Es una especie de hilo conductor de
alabanza que no se rompe nunca, expresándose en una continua profesión
de fe y de amor. Una alabanza que desde la tierra se eleva
hacia Dios, pero que al mismo tiempo alimenta el espíritu
del creyente.
3. Quisiera hacer una segunda y breve
observación
sobre el inicio mismo del canto, en el que el Salmista hace
un llamamiento a toda la tierra a aclamar al Señor
(cf. v. 1). Ciertamente el Salmo centrará después
su atención en el pueblo elegido, pero el horizonte
abarcado por la alabanza es universal, como con frecuencia
sucede en el Salterio, en particular en los así llamados «himnos
al Señor rey» (cf. Salmos 95-98). El mundo y
la historia no están en manos del azar, del caos,
o de una necesidad ciega. Son gobernados por un Dios misterioso,
sí, pero al mismo tiempo es un Dios que desea que
la humanidad viva establemente según relaciones justas
y auténticas. «Él afianzó el orbe,
y no se moverá; él gobierna a los pueblos rectamente...
regirá el orbe con justicia
y los pueblos con fidelidad» (Salmo 95, 10.13).
4. Por este motivo, todos estamos en
las manos de Dios, Señor y Rey, y todos le alabamos, con la confianza
de que no nos dejará caer de sus manos de Creador
y Padre. Desde esta perspectiva, se puede apreciar mejor
el tercer elemento significativo del Salmo. En el centro
de la alabanza que el Salmista pone en nuestros labios se
encuentra de hecho una especie de profesión de fe,
expresada a través de una serie de atributos que definen
la realidad íntima de Dios. Este credo esencial contiene
las siguientes afirmaciones: el Señor es Dios: el
Señor es nuestro creador, nosotros somos su pueblo,
el Señor es bueno, su amor es eterno, su fidelidad
no tiene límites (cf. versículos 3-5).
5. Ante todo nos encontramos frente
a una renovada confesión
de fe en el único Dios, como pide el primer mandamiento
del Decálogo: «Yo soy el Señor, tu Dios...
No habrá para ti otros dioses delante de mí» (Éxodo
20, 2.3). Y, como se repite con frecuencia en la Biblia: «Reconoce,
pues, hoy y medita en tu corazón que el Señor
es el único Dios allá arriba en el cielo, y
aquí abajo en la tierra; no hay otro».
Se proclama después la fe en el Dios creador, manantial
del ser y de la vida. Sigue después la afirmación
expresada a través de la así llamada «fórmula
de la alianza», de la certeza que tiene Israel de la
elección divina: «somos suyos, su pueblo y ovejas
de su rebaño» (v. 3). Es una certeza que hacen
propia los fieles del nuevo Pueblo de Dios, con la conciencia
de constituir el rebaño que el Pastor supremo de las
almas las lleva a los prados eternos del cielo (cf. IPedro
2, 25).
6. Después de la proclamación del Dios único,
creador y fuente de la alianza, el retrato del Señor
ensalzado por nuestro Salmo continúa con la meditación
en tres cualidades divinas con frecuencia exaltadas en el
Salterio: la bondad, el amor misericordioso («hésed»),
la fidelidad. Son las tres virtudes que caracterizan la alianza
de Dios con su pueblo; expresan un lazo que no se romperá nunca,
a través de las generaciones y a pesar del río
fangoso de pecado, de rebelión y de infidelidad humanas.

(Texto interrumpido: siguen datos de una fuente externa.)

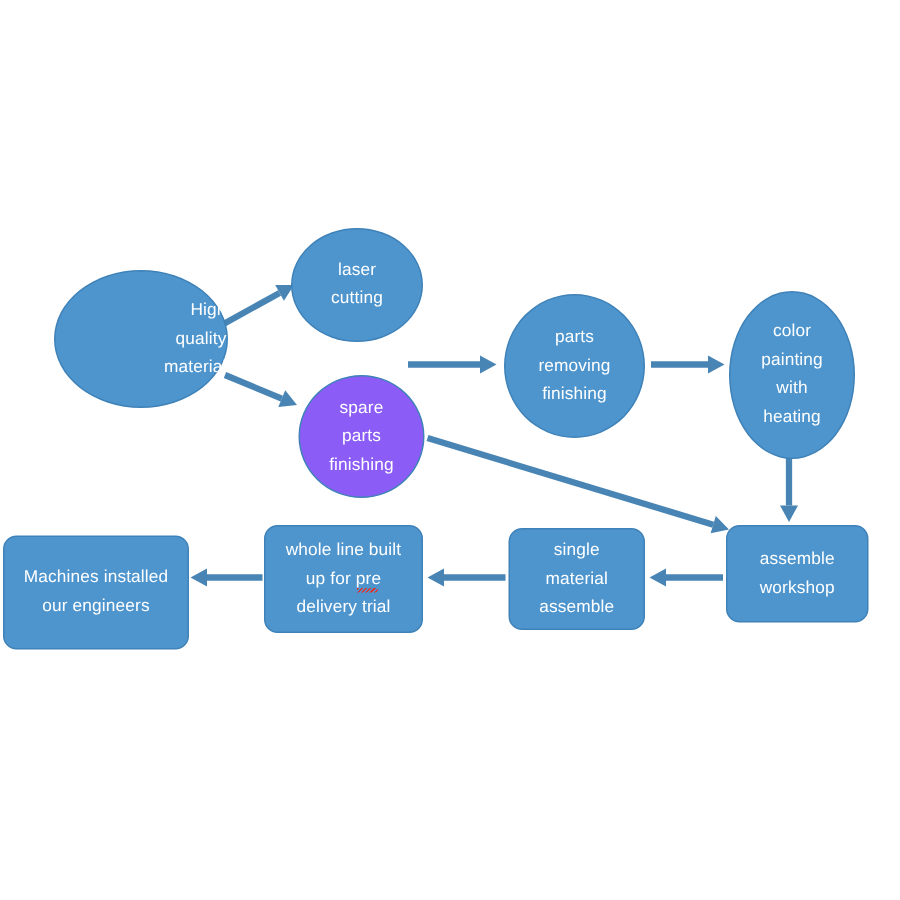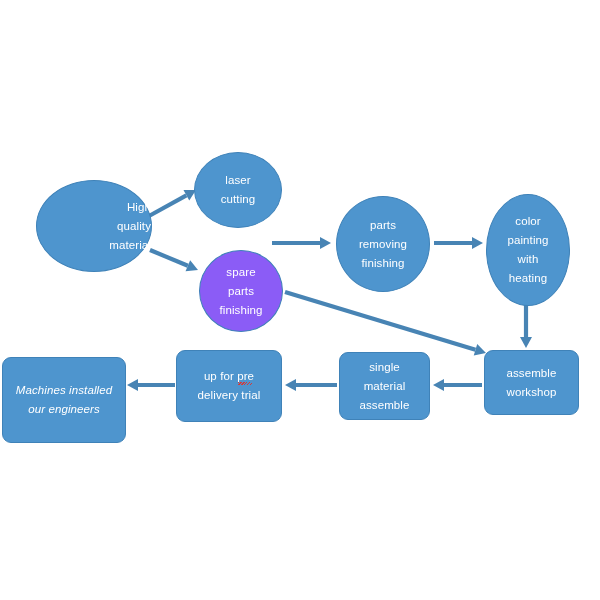--- a/index.html
+++ b/index.html
@@ -138,22 +138,23 @@
       <div class="node rounded" style="left: 484px; top: 350px; width: 95px; height: 65px; background: rgb(78, 149, 206); border-color: rgb(63, 130, 184); color: rgb(255, 255, 255);">
         <span class="line">assemble</span>
         <span class="line">workshop</span>
       </div>
       <div class="node rounded" style="left: 339px; top: 352px; width: 91px; height: 68px; background: rgb(78, 149, 206); border-color: rgb(63, 130, 184); color: rgb(255, 255, 255);">
         <span class="line">single</span>
         <span class="line">material</span>
         <span class="line">assemble</span>
       </div>
       <div class="node rounded" style="left: 176px; top: 350px; width: 106px; height: 72px; background: rgb(78, 149, 206); border-color: rgb(63, 130, 184); color: rgb(255, 255, 255);">
+        <span class="line">whole line built</span>
         <span class="line spell-error">up for pre<span class="spell-mark"></span></span>
         <span class="line">delivery trial</span>
       </div>
-      <div class="node rounded" style="left: 2px; top: 357px; width: 124px; height: 86px; background: rgb(78, 149, 206); border-color: rgb(63, 130, 184); color: rgb(255, 255, 255); font-style: italic;">
+      <div class="node rounded" style="left: 2px; top: 357px; width: 124px; height: 76px; background: rgb(78, 149, 206); border-color: rgb(63, 130, 184); color: rgb(255, 255, 255);">
         <span class="line">Machines installed</span>
         <span class="line">our engineers</span>
       </div>
     </div>
 
 </div>
 
 </body></html>

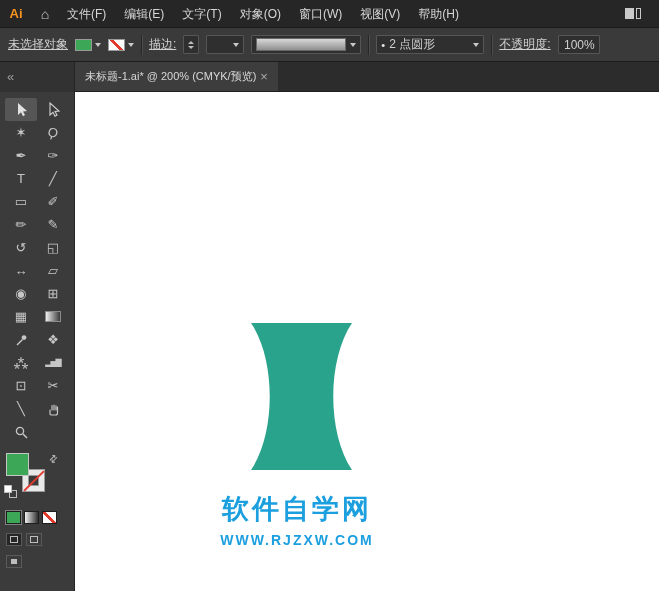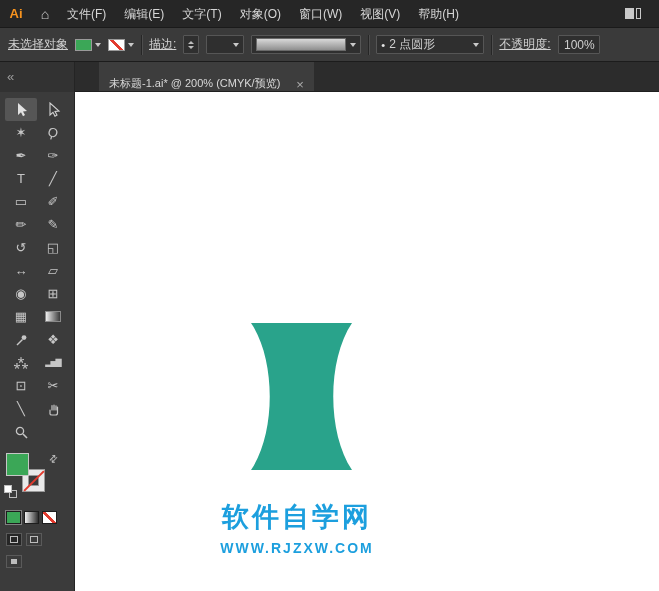--- a/index.html
+++ b/index.html
@@ -74,28 +74,28 @@
   .draw.sel{background:#262626;}
   .draw::after{content:"";position:absolute;inset:2px 3px;border:1px solid #bdbdbd;}
 
   .screen-row{margin:9px 0 0 6px;}
   .screen{width:16px;height:13px;border:1px solid #5a5a5a;position:relative;box-sizing:border-box;cursor:default;}
   .screen::after{content:"";position:absolute;inset:3px 4px;background:#bdbdbd;}
 
   
   .rightcol{flex:1;display:flex;flex-direction:column;min-width:0;}
   .tabbar{height:30px;background:#2c2c2c;display:flex;align-items:stretch;border-bottom:1px solid #1f1f1f;box-sizing:border-box;}
-  .tab{margin-left:24px;background:#3d3d3d;display:flex;align-items:flex-end;gap:16px;padding:0 10px;
+  .tab{margin-left:0;background:#3d3d3d;display:flex;align-items:center;gap:4px;padding:0 10px;
        font-size:11px;color:#d8d8d8;white-space:nowrap;cursor:default;}
   .tab-close{color:#ababab;font-size:13px;line-height:1;cursor:pointer;}
 
   .canvas{flex:1;background:#ffffff;position:relative;overflow:hidden;}
   .shape-svg{position:absolute;left:176px;top:231px;}
   .logo-block{position:absolute;left:222px;top:399px;transform:translateX(-50%);text-align:center;color:#1C9FDE;}
-  .logo-title{font-size:27px;font-weight:700;letter-spacing:3px;white-space:nowrap;margin-top:8px;}
+  .logo-title{font-size:27px;font-weight:700;letter-spacing:3px;white-space:nowrap;}
   .logo-sub{font-size:14px;font-weight:700;letter-spacing:2px;margin-top:5px;white-space:nowrap;}
 </style>
 </head>
 <body>
 
 <div class="app">
 
   <div class="titlebar">
     <div class="ai-logo">Ai</div>
     <div class="home">⌂</div>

Con serena confianza en el amor divino que no desfallecerá nunca,
el pueblo de Dios se encamina en la historia con sus tentaciones
y debilidades diarias.
Y esta confianza se convierte en un
canto que no siempre puede expresarse con palabras, como
observa san Agustín: «Cuanto
más aumente la caridad, más te darás
cuenta de lo que decías y no decías. De hecho,
antes de saborear ciertas cosas, creías que podías
utilizar palabras para hablar de Dios; sin embargo, cuando
has comenzado a sentir su gusto, te das cuenta de que no
eres capaz de explicar adecuadamente lo que experimentas.
Pero si te das cuenta de que no sabes expresar con palabras
lo que sientes, ¿tendrás por eso que callarte
y no cantar sus alabanzas?... Por ningún motivo. No
seas tan ingrato. A Él se le debe el honor, el respeto,
y la alabanza más grande... Escucha el Salmo: "¡Aclama
al Señor, tierra entera!". Comprenderás
la exultación de toda la tierra si tú mismo
exultas con el Señor («Comentarios a los Salmos», «Esposizioni
sui Salmi» III/1, Roma 1993, p. 459).